Excerpted records: Begin
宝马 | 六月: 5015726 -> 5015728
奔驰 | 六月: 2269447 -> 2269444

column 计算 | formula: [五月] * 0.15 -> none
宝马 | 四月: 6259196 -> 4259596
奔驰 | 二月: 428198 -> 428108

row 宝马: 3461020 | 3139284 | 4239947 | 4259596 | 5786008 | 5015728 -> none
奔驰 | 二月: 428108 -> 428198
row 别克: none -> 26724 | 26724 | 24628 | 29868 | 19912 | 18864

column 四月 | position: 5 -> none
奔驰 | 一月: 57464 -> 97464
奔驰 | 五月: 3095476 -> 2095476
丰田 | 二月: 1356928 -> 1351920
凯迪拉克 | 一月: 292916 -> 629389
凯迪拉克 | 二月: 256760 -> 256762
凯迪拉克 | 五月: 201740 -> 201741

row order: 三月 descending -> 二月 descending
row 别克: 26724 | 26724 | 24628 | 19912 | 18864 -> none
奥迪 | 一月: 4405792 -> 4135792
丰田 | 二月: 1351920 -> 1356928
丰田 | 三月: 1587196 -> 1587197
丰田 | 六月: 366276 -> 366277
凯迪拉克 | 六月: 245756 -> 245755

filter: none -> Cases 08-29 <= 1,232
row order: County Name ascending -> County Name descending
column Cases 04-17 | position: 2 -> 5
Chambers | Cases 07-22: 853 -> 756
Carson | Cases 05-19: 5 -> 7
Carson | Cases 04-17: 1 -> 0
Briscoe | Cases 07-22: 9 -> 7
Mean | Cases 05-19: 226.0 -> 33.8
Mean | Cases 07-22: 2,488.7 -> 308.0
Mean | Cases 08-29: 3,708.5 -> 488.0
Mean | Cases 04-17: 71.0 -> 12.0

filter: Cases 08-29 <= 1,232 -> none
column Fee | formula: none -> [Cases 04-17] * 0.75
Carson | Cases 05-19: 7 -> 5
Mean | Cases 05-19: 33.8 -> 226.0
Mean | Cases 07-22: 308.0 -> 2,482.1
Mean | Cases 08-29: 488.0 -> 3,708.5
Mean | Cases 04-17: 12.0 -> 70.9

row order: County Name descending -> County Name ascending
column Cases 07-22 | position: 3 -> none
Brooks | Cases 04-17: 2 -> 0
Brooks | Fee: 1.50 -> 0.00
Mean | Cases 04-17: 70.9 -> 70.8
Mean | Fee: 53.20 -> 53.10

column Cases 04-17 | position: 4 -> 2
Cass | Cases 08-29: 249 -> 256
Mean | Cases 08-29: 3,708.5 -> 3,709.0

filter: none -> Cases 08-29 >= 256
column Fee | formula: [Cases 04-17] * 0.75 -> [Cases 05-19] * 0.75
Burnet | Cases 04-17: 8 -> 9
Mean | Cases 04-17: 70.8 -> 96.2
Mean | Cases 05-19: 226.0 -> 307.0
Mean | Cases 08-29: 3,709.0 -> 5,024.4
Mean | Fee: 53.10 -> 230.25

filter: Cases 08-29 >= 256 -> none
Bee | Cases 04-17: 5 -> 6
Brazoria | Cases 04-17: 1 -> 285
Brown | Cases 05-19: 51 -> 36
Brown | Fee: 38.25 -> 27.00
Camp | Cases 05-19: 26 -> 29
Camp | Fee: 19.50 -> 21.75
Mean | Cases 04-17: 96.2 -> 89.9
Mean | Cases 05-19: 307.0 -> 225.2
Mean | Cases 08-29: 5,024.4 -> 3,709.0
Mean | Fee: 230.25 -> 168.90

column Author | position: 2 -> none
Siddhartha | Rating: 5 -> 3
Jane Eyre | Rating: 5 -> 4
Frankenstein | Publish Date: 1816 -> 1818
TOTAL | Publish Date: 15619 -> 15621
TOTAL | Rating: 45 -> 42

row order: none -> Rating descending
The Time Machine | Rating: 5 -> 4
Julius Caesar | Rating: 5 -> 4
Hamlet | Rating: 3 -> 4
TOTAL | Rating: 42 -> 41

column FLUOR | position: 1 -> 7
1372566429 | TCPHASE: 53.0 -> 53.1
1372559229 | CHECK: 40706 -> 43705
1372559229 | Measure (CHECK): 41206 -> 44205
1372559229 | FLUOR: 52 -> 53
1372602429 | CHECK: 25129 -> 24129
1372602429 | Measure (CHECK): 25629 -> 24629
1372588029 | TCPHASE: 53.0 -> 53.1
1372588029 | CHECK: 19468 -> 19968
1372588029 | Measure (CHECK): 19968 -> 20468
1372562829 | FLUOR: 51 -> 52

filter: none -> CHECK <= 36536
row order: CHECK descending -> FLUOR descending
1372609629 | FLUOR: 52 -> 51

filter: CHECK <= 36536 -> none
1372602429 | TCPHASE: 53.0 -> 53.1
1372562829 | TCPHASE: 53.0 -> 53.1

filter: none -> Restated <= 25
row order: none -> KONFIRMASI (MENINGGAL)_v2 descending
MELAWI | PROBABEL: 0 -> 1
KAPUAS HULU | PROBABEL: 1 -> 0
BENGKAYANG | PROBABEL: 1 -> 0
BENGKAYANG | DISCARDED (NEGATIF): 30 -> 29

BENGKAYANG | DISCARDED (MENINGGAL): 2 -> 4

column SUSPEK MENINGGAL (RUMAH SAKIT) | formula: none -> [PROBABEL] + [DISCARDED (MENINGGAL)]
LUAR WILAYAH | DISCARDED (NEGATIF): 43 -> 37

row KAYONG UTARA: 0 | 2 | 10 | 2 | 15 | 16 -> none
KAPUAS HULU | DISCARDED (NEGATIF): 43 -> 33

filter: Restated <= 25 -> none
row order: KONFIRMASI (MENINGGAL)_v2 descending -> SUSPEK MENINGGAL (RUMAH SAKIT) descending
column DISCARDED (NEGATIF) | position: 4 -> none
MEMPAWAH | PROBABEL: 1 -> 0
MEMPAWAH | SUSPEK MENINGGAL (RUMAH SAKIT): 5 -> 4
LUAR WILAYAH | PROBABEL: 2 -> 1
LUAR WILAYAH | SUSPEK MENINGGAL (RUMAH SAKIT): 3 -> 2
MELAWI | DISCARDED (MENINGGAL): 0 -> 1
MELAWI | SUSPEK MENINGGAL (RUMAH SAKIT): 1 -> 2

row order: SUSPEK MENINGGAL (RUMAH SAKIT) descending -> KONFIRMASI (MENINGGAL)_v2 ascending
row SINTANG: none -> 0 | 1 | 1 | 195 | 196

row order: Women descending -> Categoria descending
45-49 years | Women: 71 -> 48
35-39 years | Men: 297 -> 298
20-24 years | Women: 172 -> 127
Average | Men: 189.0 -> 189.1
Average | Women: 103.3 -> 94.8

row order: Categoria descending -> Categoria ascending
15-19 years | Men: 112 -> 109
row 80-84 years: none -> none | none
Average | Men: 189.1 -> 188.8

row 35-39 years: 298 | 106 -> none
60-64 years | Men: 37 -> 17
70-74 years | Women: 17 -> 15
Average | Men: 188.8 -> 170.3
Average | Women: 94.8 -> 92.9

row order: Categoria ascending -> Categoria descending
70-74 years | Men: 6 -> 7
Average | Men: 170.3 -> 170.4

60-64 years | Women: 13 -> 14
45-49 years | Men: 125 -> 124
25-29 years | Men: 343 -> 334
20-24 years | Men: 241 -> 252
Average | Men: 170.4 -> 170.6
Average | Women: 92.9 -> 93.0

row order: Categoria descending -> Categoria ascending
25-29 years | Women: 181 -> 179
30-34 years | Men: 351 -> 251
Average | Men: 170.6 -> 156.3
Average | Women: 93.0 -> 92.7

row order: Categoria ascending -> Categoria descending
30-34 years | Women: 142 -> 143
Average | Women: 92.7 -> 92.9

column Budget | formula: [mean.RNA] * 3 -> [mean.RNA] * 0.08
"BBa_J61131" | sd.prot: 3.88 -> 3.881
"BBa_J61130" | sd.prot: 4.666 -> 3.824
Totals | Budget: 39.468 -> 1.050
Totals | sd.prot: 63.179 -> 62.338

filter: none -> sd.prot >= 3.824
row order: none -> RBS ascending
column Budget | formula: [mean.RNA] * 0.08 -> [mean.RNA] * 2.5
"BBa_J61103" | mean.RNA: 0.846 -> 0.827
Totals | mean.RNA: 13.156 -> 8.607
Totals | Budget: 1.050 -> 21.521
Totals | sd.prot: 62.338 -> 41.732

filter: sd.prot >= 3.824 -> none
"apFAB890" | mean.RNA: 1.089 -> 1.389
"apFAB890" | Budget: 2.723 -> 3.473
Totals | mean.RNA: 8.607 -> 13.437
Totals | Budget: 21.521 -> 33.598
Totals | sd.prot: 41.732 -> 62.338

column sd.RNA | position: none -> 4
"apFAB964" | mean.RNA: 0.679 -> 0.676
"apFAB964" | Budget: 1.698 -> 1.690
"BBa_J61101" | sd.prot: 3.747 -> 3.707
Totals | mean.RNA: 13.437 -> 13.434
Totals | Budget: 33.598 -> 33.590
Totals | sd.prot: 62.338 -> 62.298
Excerpted records: End
◆ **Task objective**: Read the listing. Copy each line that has the word "Brooks" in it.

◆ **Response to this task**:
Brooks | Cases 04-17: 2 -> 0
Brooks | Fee: 1.50 -> 0.00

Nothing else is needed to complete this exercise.